* _Problem to solve_: Transcribe exactly the line that contains "subtotal: 18037.10 -> 18363.91" and all lines following it to the end of the material below; omit everything else.

********

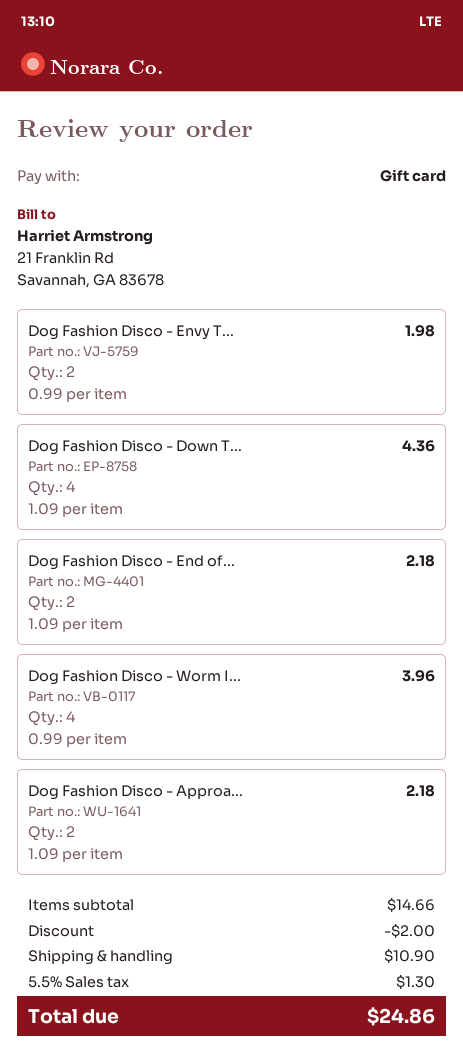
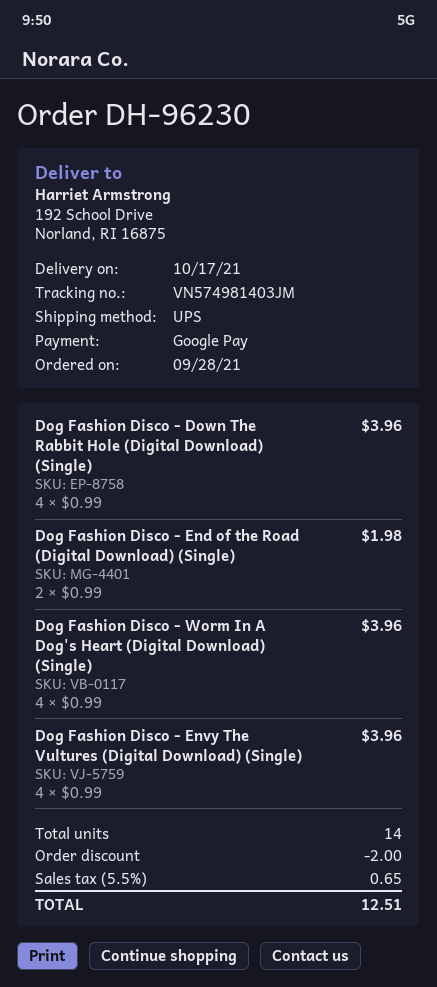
payment method: gift card -> Google Pay
Dog Fashion Disco - Envy T...: 2 x 0.99 = 1.98 -> 4 x 0.99 = 3.96
Dog Fashion Disco - Down T...: 4 x 1.09 = 4.36 -> 4 x 0.99 = 3.96
Dog Fashion Disco - End of...: 2 x 1.09 = 2.18 -> 2 x 0.99 = 1.98
Dog Fashion Disco - Approa...: 2 x 1.09 = 2.18 -> none
shipping: 10.90 -> none
tax: 5.5% = 1.30 -> 5.5% = 0.65
total: 24.86 -> 12.51

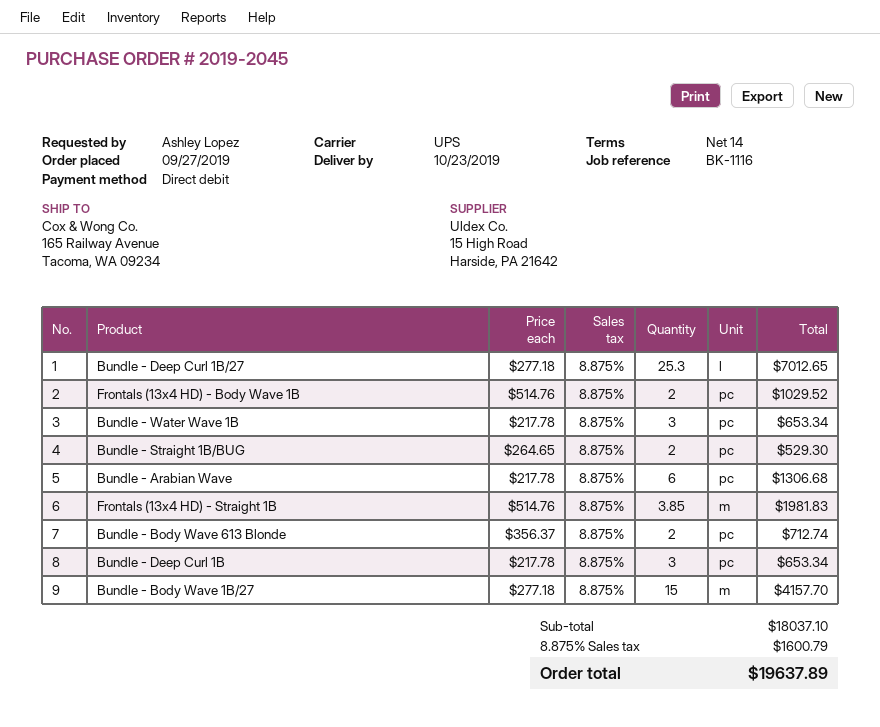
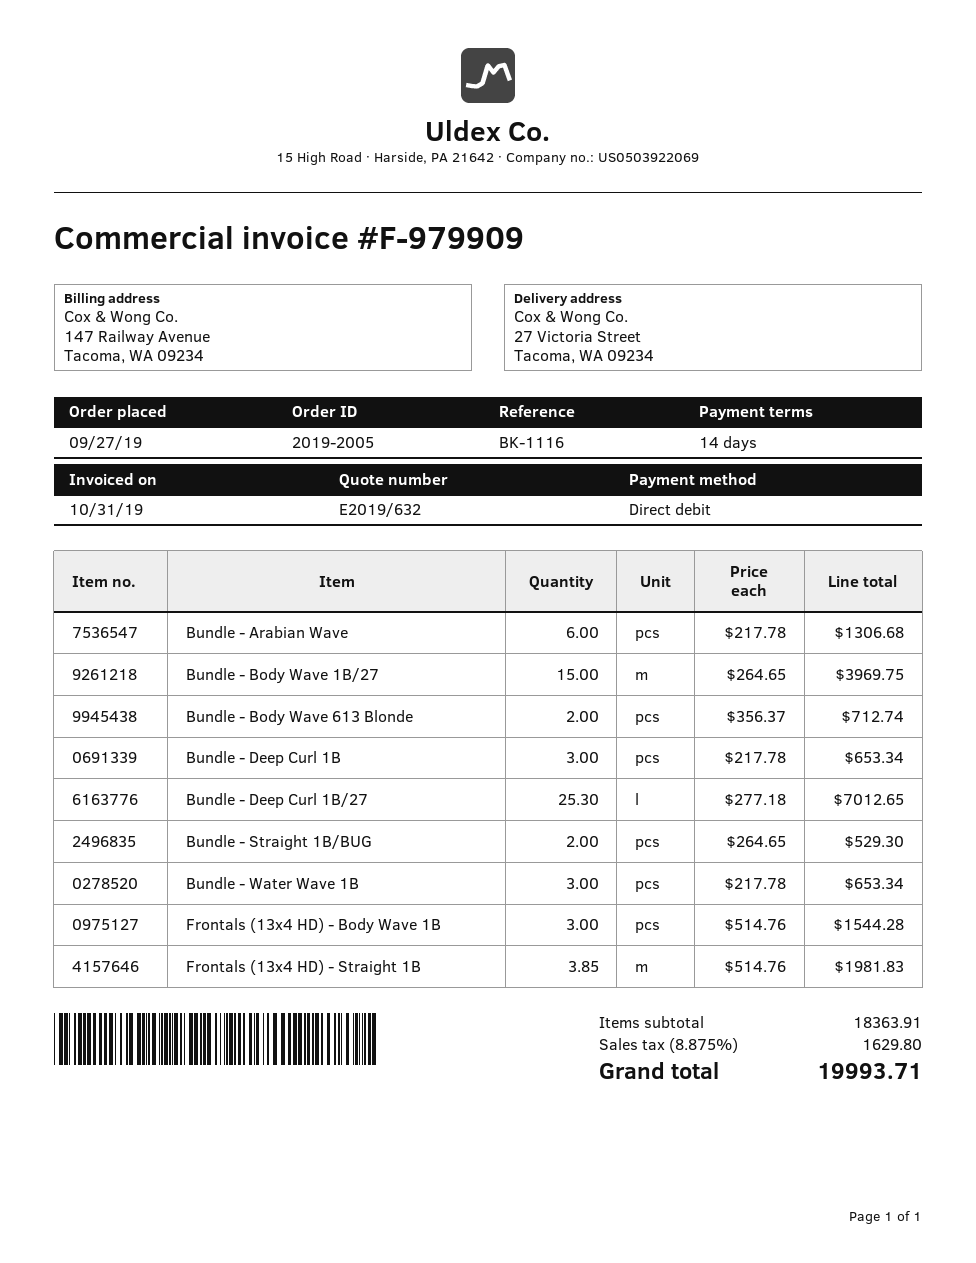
order number: 2019-2045 -> 2019-2005
ship to: 165 Railway Avenue, Tacoma, WA 09234 -> 27 Victoria Street, Tacoma, WA 09234
Frontals (13x4 HD) - Body Wave 1B: 2 x 514.76 = 1029.52 -> 3 x 514.76 = 1544.28
Bundle - Body Wave 1B/27: 15 x 277.18 = 4157.70 -> 15 x 264.65 = 3969.75
subtotal: 18037.10 -> 18363.91
tax: 8.875% = 1600.79 -> 8.875% = 1629.80
total: 19637.89 -> 19993.71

********

* _Solution to this exercise_:
subtotal: 18037.10 -> 18363.91
tax: 8.875% = 1600.79 -> 8.875% = 1629.80
total: 19637.89 -> 19993.71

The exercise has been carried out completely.